A potential pivot on Ukraine

President Biden is considering sending thousands of troops, warships and aircraft to the Baltics and Eastern Europe in response to Russia’s aggression toward Ukraine. The move would signal a major pivot for his administration, which until recently was taking a restrained stance on Ukraine, out of fear of provoking Russia into invading.

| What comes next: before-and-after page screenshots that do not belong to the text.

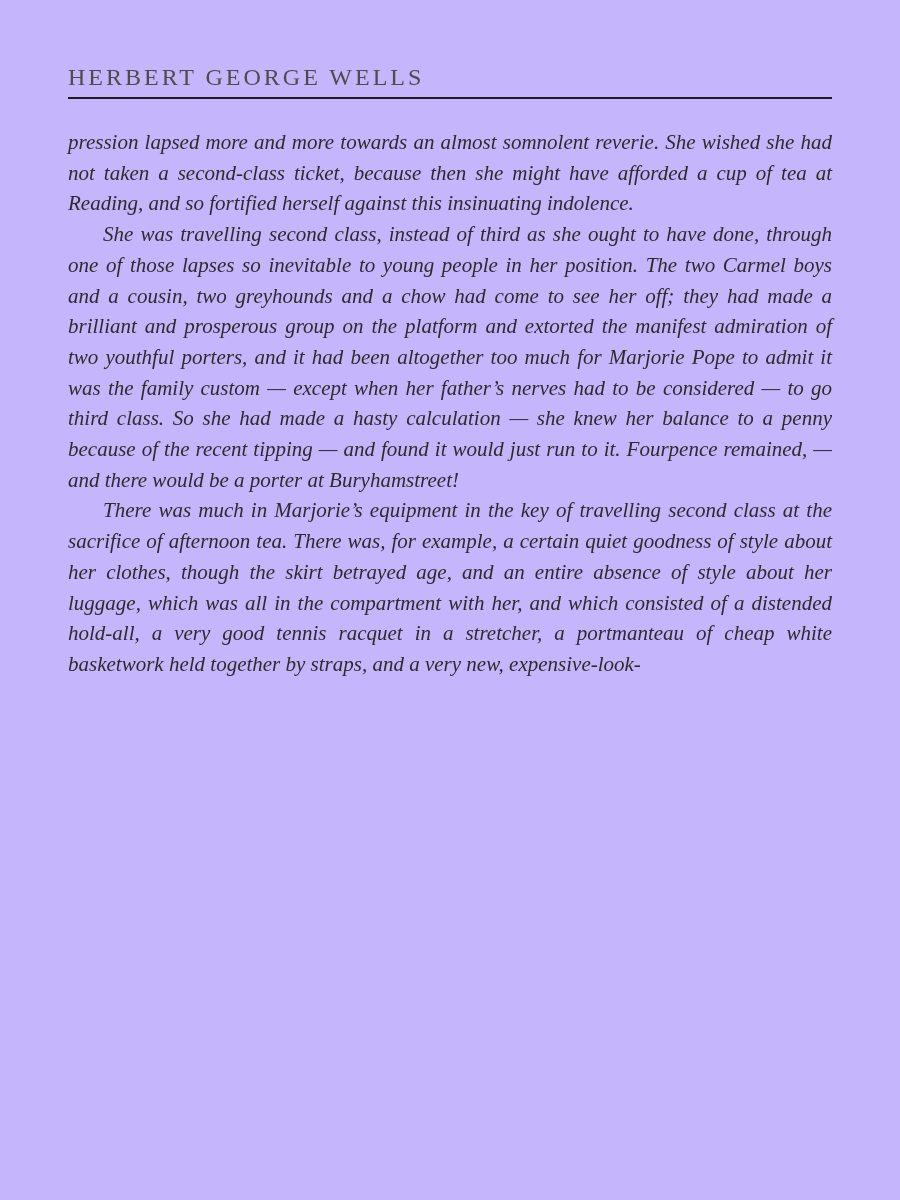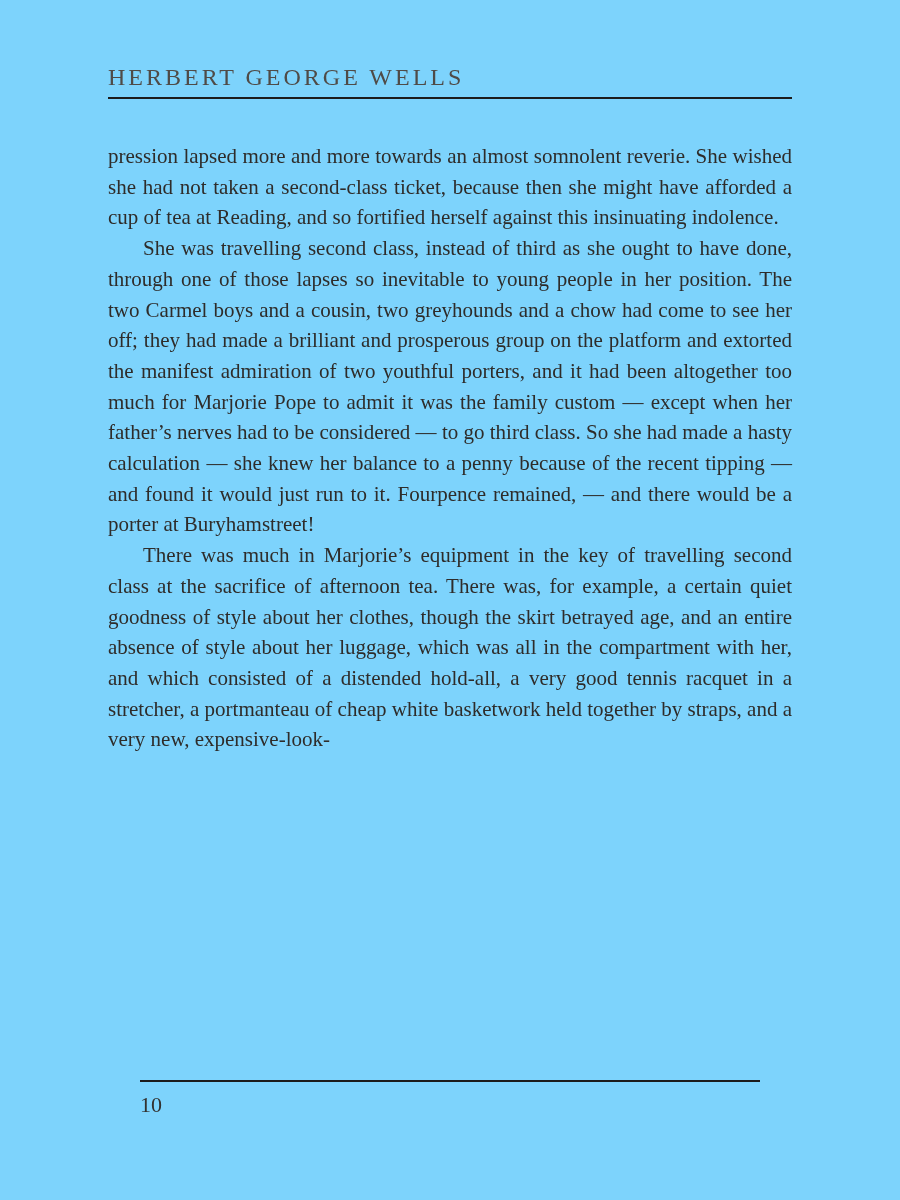--- a/index.html
+++ b/index.html
@@ -16,8 +16,8 @@
     width: 900px;
     height: 1200px;
     box-sizing: border-box;
-    padding: 0 108px;
-    background: #7dd3fc;
+    padding: 0 68px;
+    background: #c4b5fd;
     color: #2b2b2b;
   }
   header.running-header {

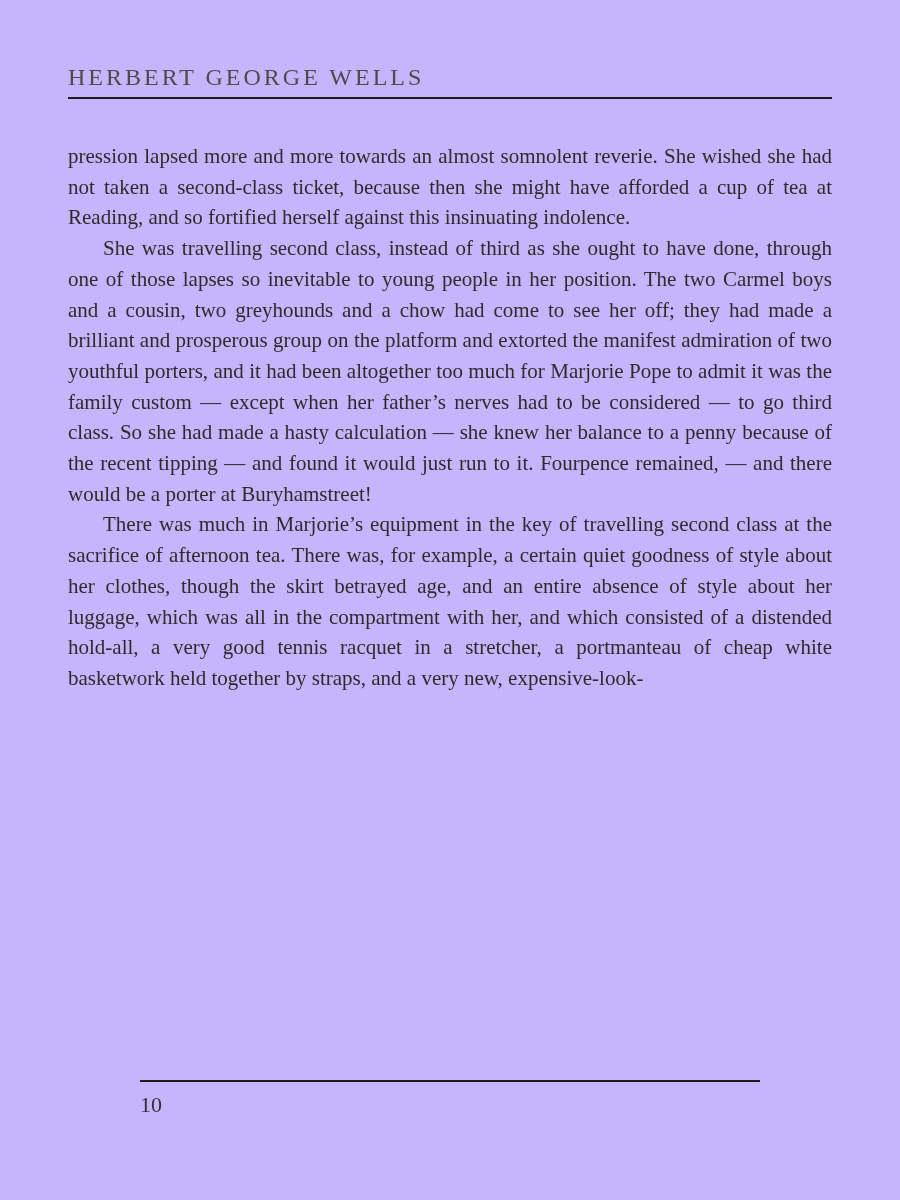--- a/index.html
+++ b/index.html
@@ -36,7 +36,8 @@
     margin: 0;
   }
   main.page-body {
-    margin-top: 42px;
+    margin-top: 28px;
+    font-style: italic;
   }
   main.page-body p {
     margin: 0;

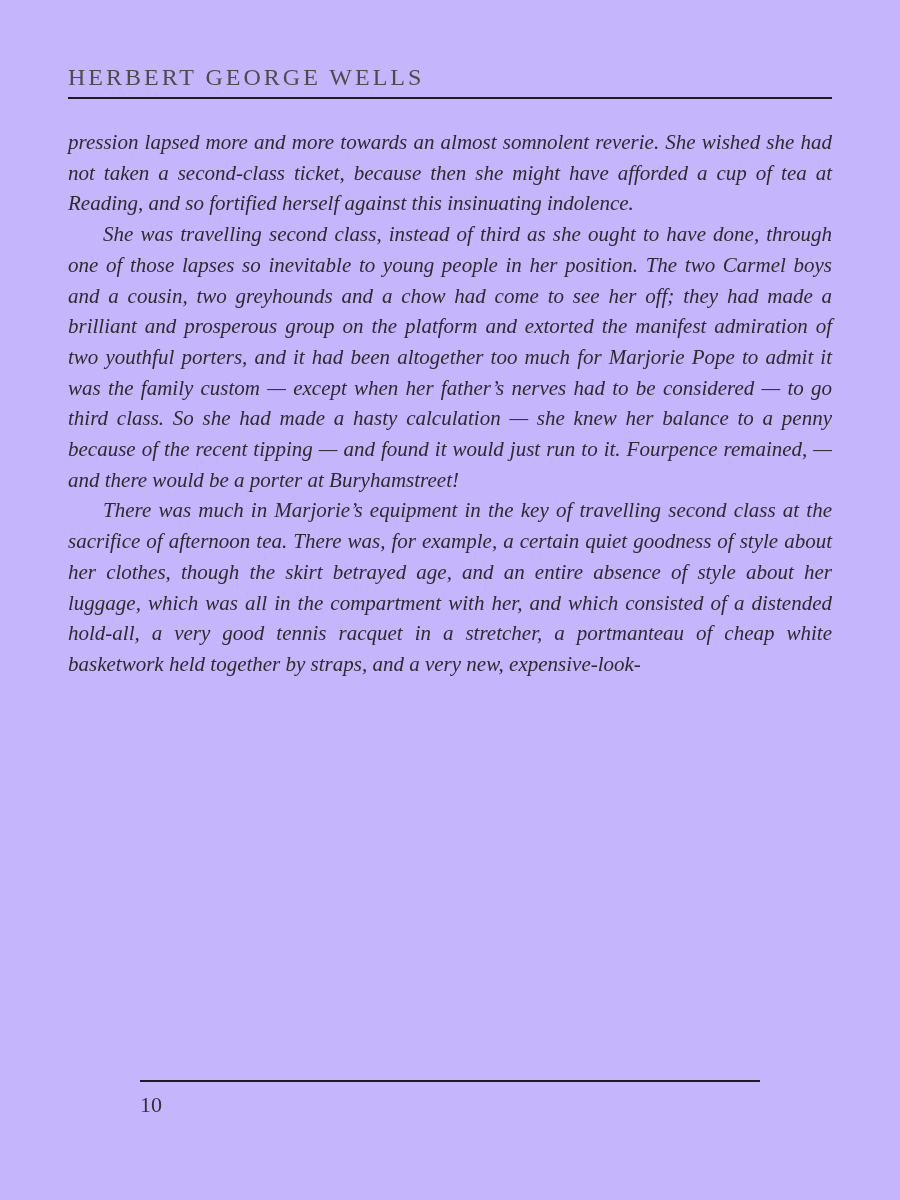--- a/index.html
+++ b/index.html
@@ -83,10 +83,6 @@
     <p>There was much in Marjorie’s equipment in the key of travelling second class at the sacrifice of afternoon tea. There was, for example, a certain quiet goodness of style about her clothes, though the skirt betrayed age, and an entire absence of style about her luggage, which was all in the compartment with her, and which consisted of a distended hold-all, a very good tennis racquet in a stretcher, a portmanteau of cheap white basketwork held together by straps, and a very new, expensive-look-</p>
   </main>
 
-  <footer class="page-footer">
-    <hr class="footer-rule">
-    <div class="pagenum">10</div>
-  </footer>
 
 </div>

Senior Pentagon officials on Saturday presented Biden with several options, one of which includes sending 1,000 to 5,000 troops to Eastern European countries, with the potential to increase that number tenfold if the situation deteriorates. Biden is expected to make a decision as early as this week, officials said.

In a highly unusual public statement, backed by U.S. officials, the British government said over the weekend that the Kremlin appeared to be developing plans to install Yevgeniy Murayev, a former member of Ukraine’s Parliament, as leader of a pro-Kremlin puppet government. Moscow has deployed more than 100,000 Russian troops on Ukraine’s borders.

Explainers: Here are the basics of the conflict and one way a war might start.

Chernobyl: Ukraine has initiated a defensive strategy for the isolated zone around the power plant, which lies on the shortest path between Russia and Kyiv. Its security forces are patrolling one of the most radioactive places on Earth.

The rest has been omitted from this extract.